┌────────
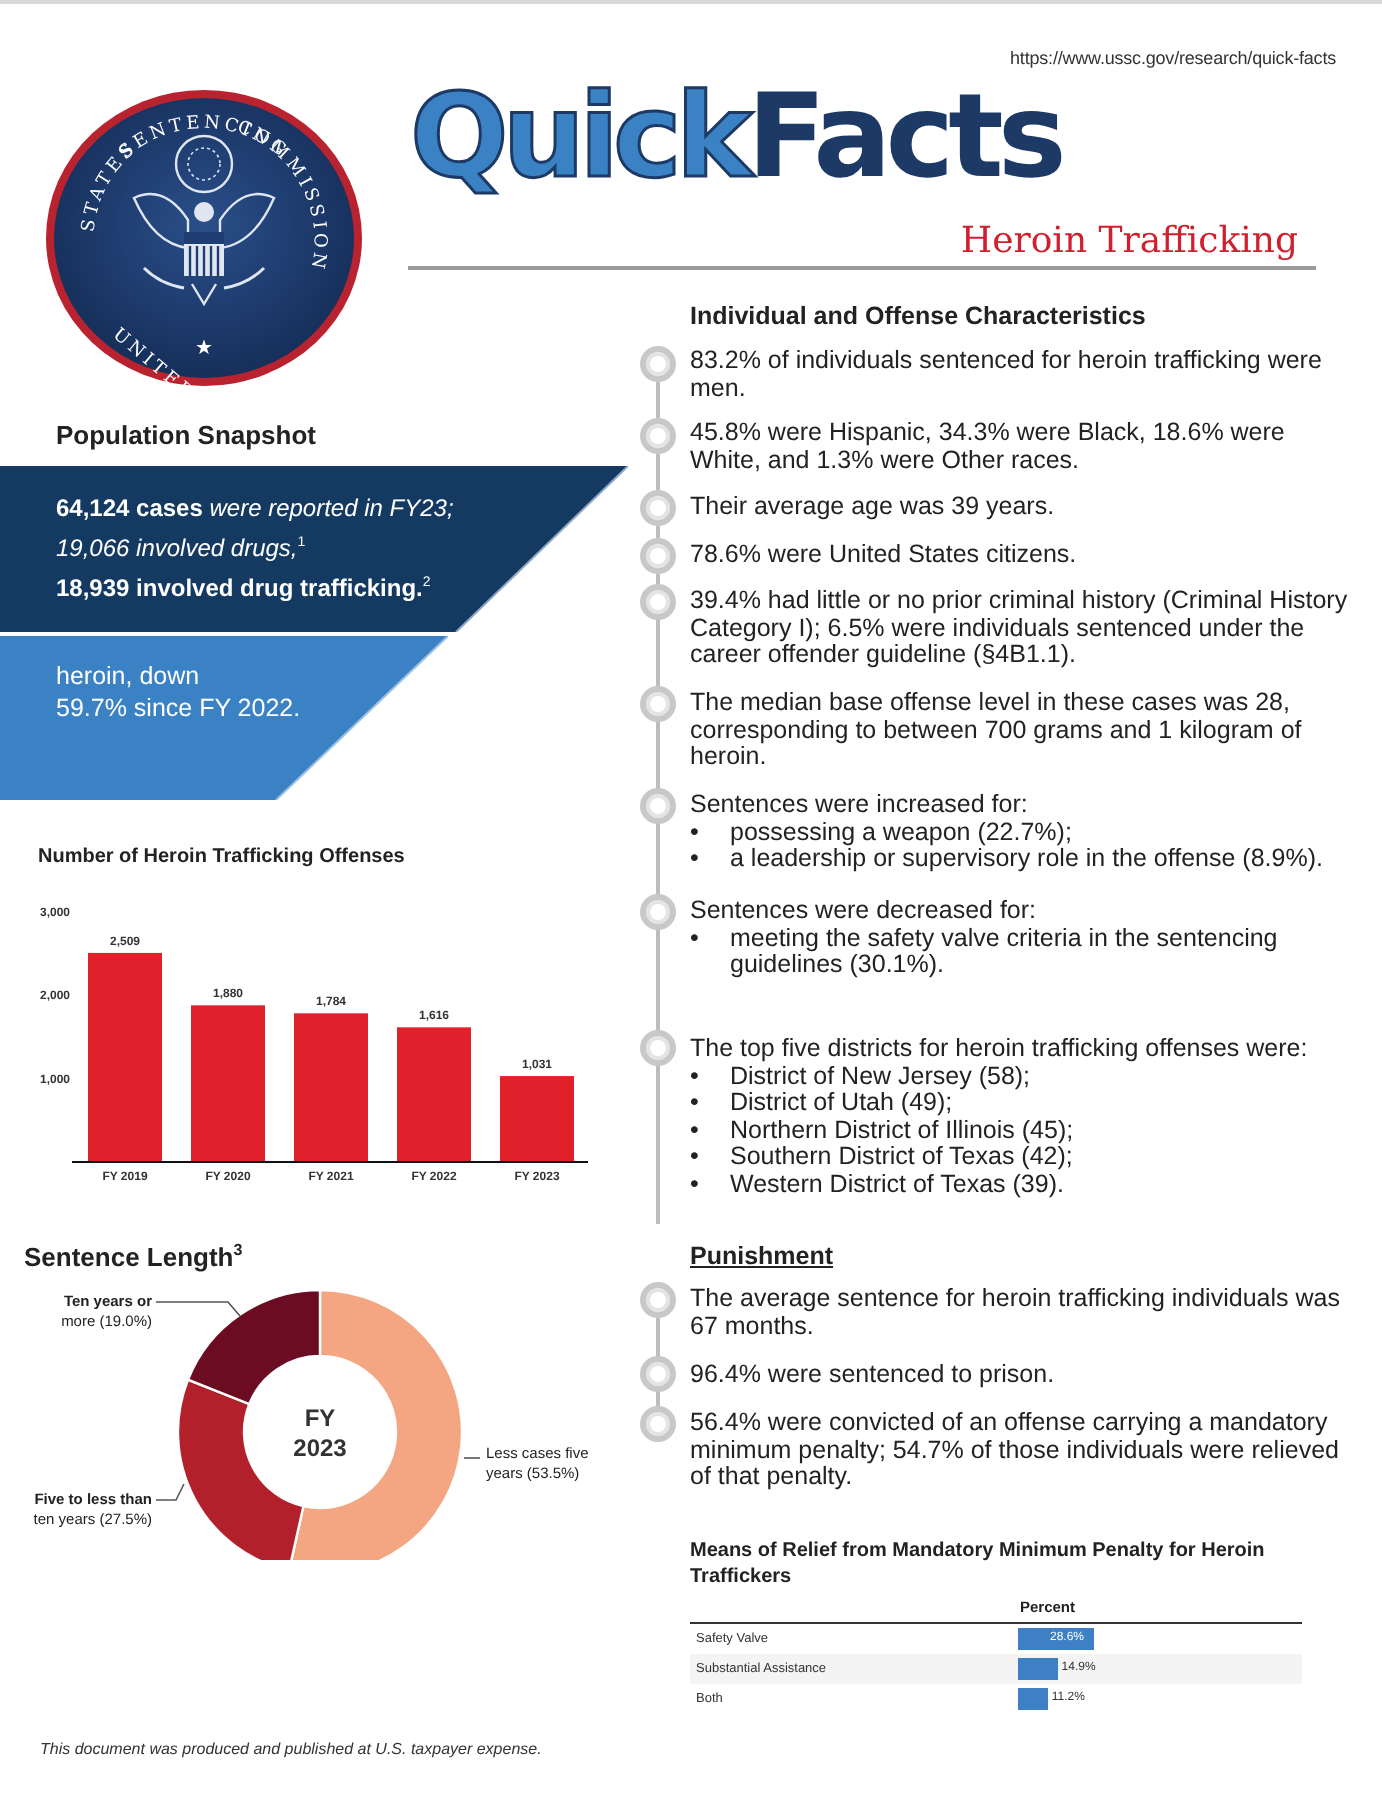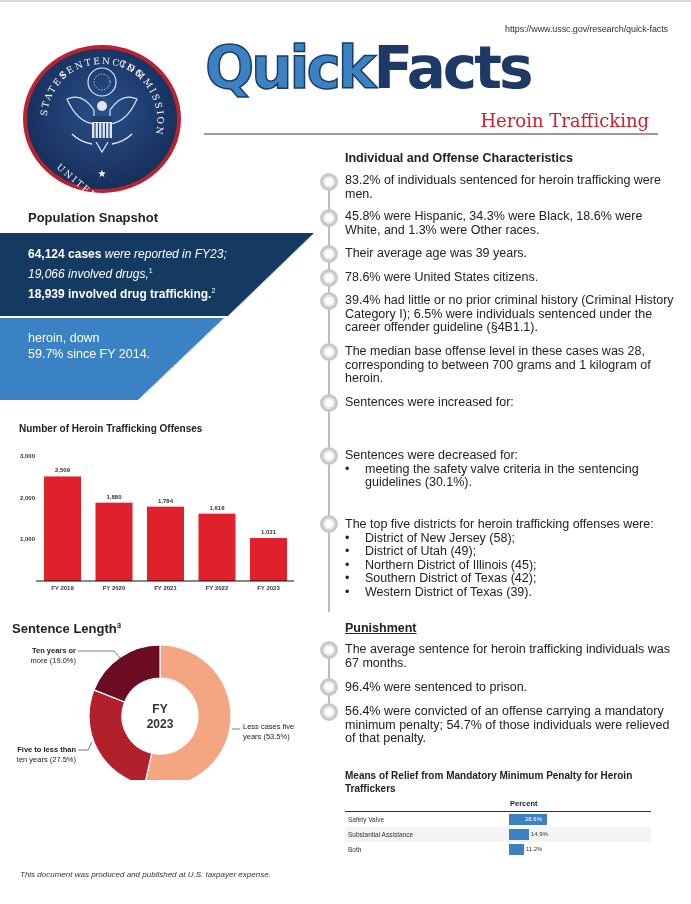--- a/index.html
+++ b/index.html
@@ -133,7 +133,7 @@
 </div>
 <div class="pop-text light">
   <div>heroin, down</div>
-  <div>59.7% since FY 2014.</div>
+  <div>59.7% since FY 2022.</div>
 </div>
 
 <div class="chart-title">Number of Heroin Trafficking Offenses</div>

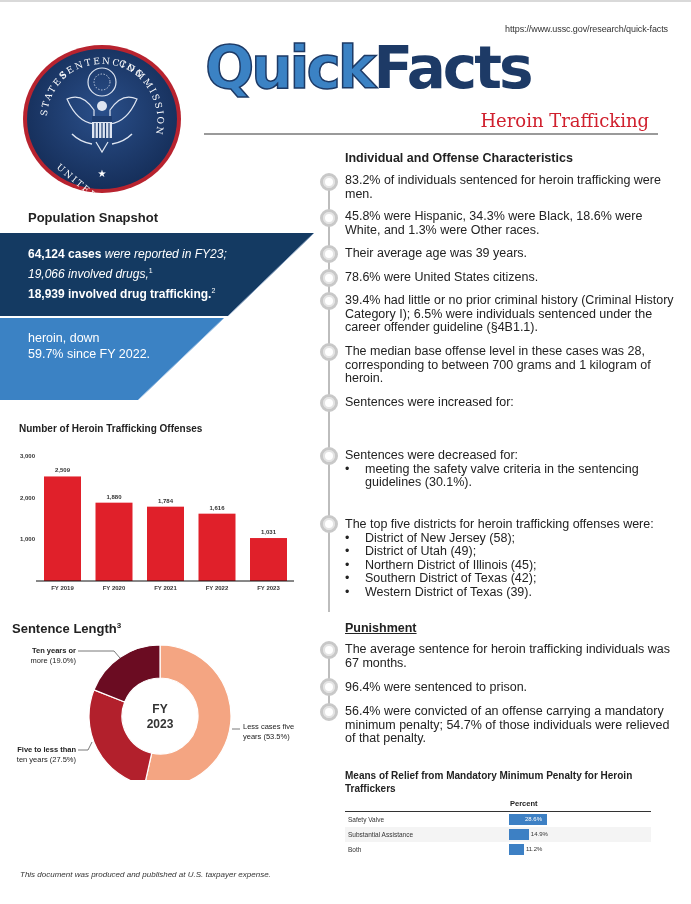--- a/index.html
+++ b/index.html
@@ -210,6 +210,10 @@
 <div class="dot" style="top:394px;"></div>
 <div class="fact" style="top:396px;">
   <div>Sentences were increased for:</div>
+  <ul>
+    <li>possessing a weapon (22.7%);</li>
+    <li>a leadership or supervisory role in the offense (8.9%).</li>
+  </ul>
 </div>
 
 <div class="dot" style="top:447px;"></div>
└────────
Try it:
The answer should consist of every line above, exact and free of images.

Response to the task:
--- a/index.html
+++ b/index.html
@@ -133,7 +133,7 @@
 </div>
 <div class="pop-text light">
   <div>heroin, down</div>
-  <div>59.7% since FY 2014.</div>
+  <div>59.7% since FY 2022.</div>
 </div>
 
 <div class="chart-title">Number of Heroin Trafficking Offenses</div>

--- a/index.html
+++ b/index.html
@@ -210,6 +210,10 @@
 <div class="dot" style="top:394px;"></div>
 <div class="fact" style="top:396px;">
   <div>Sentences were increased for:</div>
+  <ul>
+    <li>possessing a weapon (22.7%);</li>
+    <li>a leadership or supervisory role in the offense (8.9%).</li>
+  </ul>
 </div>
 
 <div class="dot" style="top:447px;"></div>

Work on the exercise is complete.